- _Instructions for the task_:
Please retype the data in full and exactly; the pictures are not part of the copy.
[Supplied records]
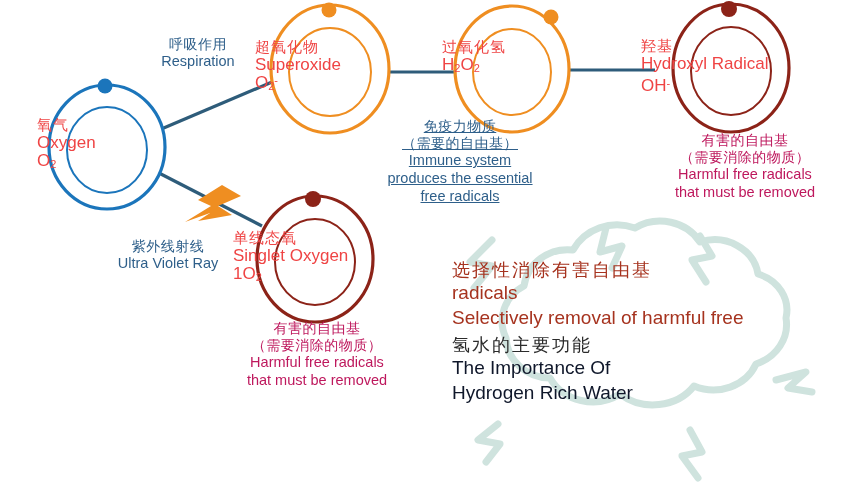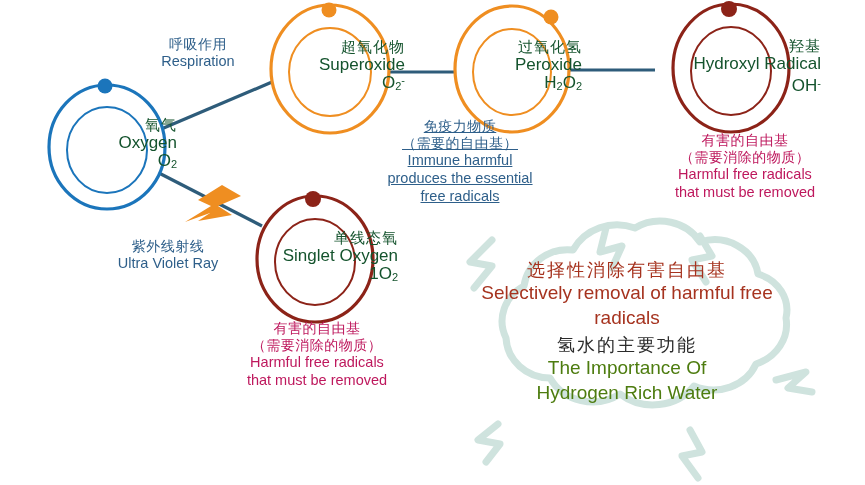"超氧化物" .node-label { color: #14532d -> #ef4444; text-align: right -> left }
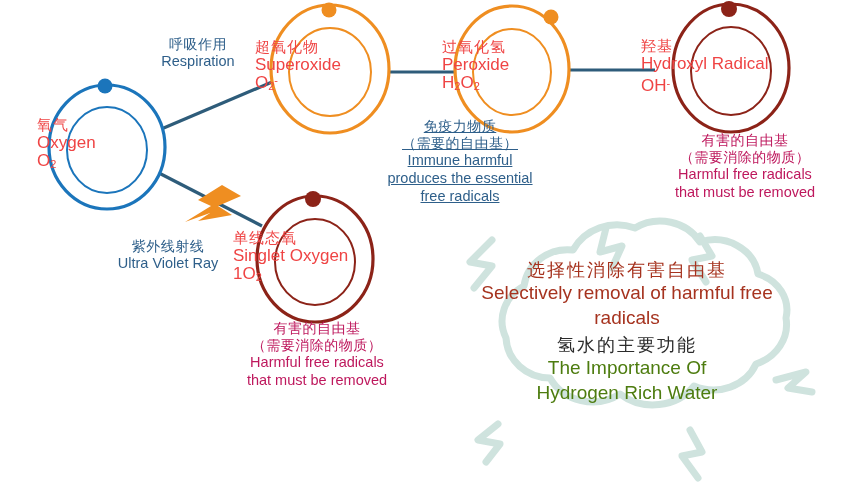"Peroxide" span.en { html: <span>Peroxide</span> -> none }
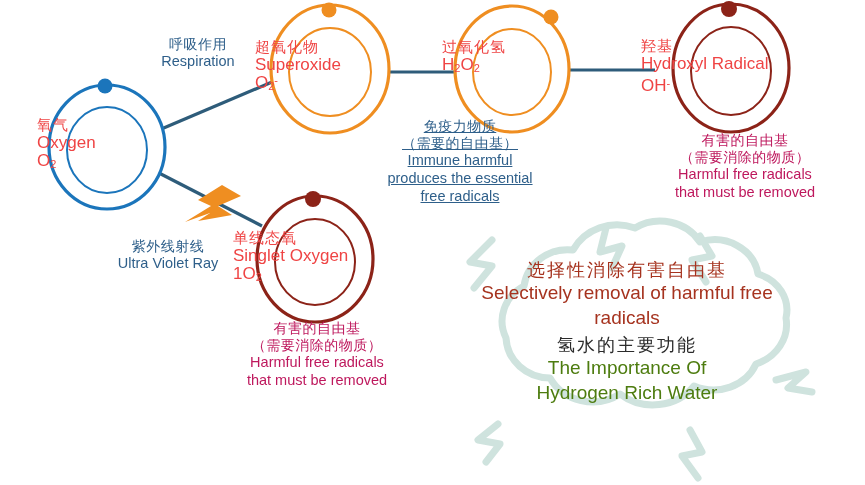"Immune harmful" span.en { text: harmful -> system }
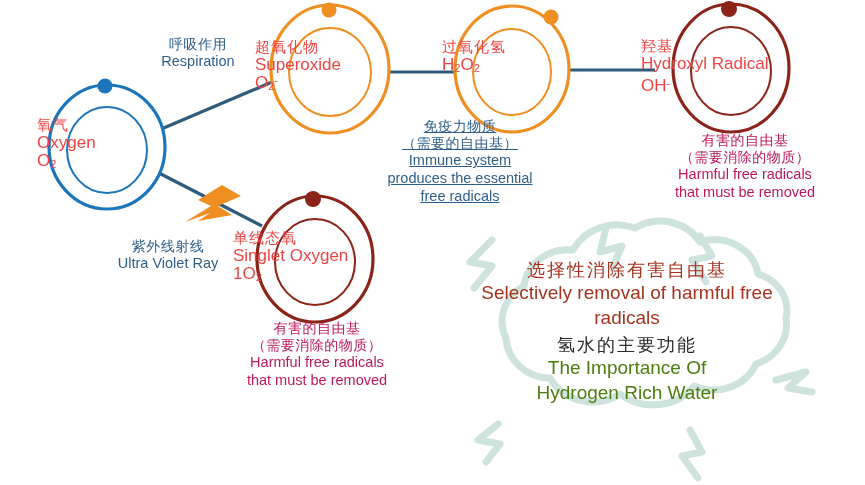"选择性消除有害自由基" #cloud-text { text-align: center -> none }
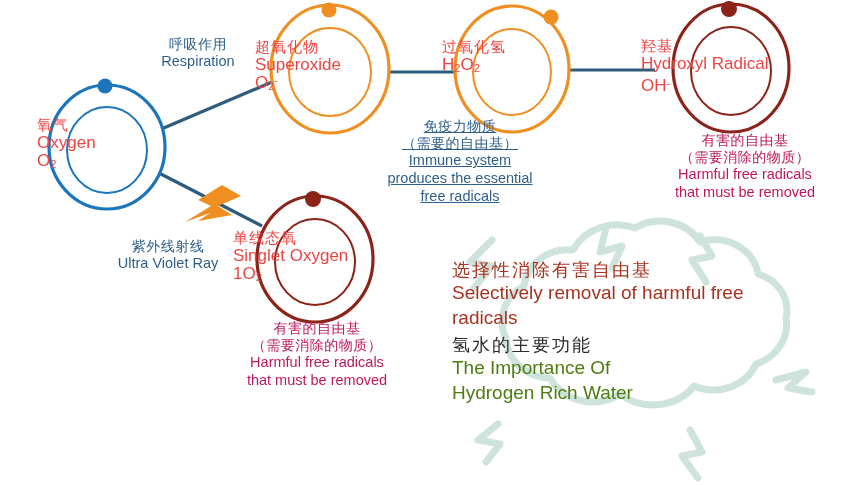"Selectively removal of harmful free" span.en-red { order: before "radicals" -> after "radicals" }
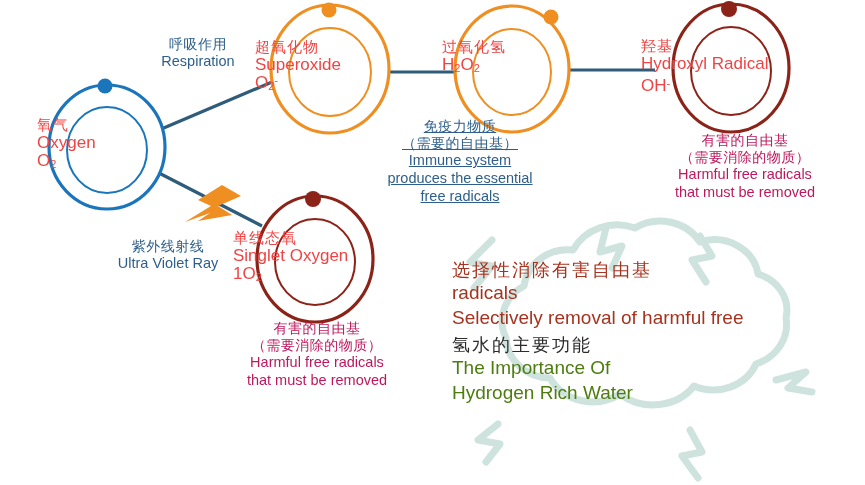"The Importance Of" #cloud-text .en-blk { color: #4d7c0f -> #0f172a }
[/Supplied records]
- _Task result_:
"超氧化物" .node-label { color: #14532d -> #ef4444; text-align: right -> left }
"Peroxide" span.en { html: <span>Peroxide</span> -> none }
"Immune harmful" span.en { text: harmful -> system }
"选择性消除有害自由基" #cloud-text { text-align: center -> none }
"Selectively removal of harmful free" span.en-red { order: before "radicals" -> after "radicals" }
"The Importance Of" #cloud-text .en-blk { color: #4d7c0f -> #0f172a }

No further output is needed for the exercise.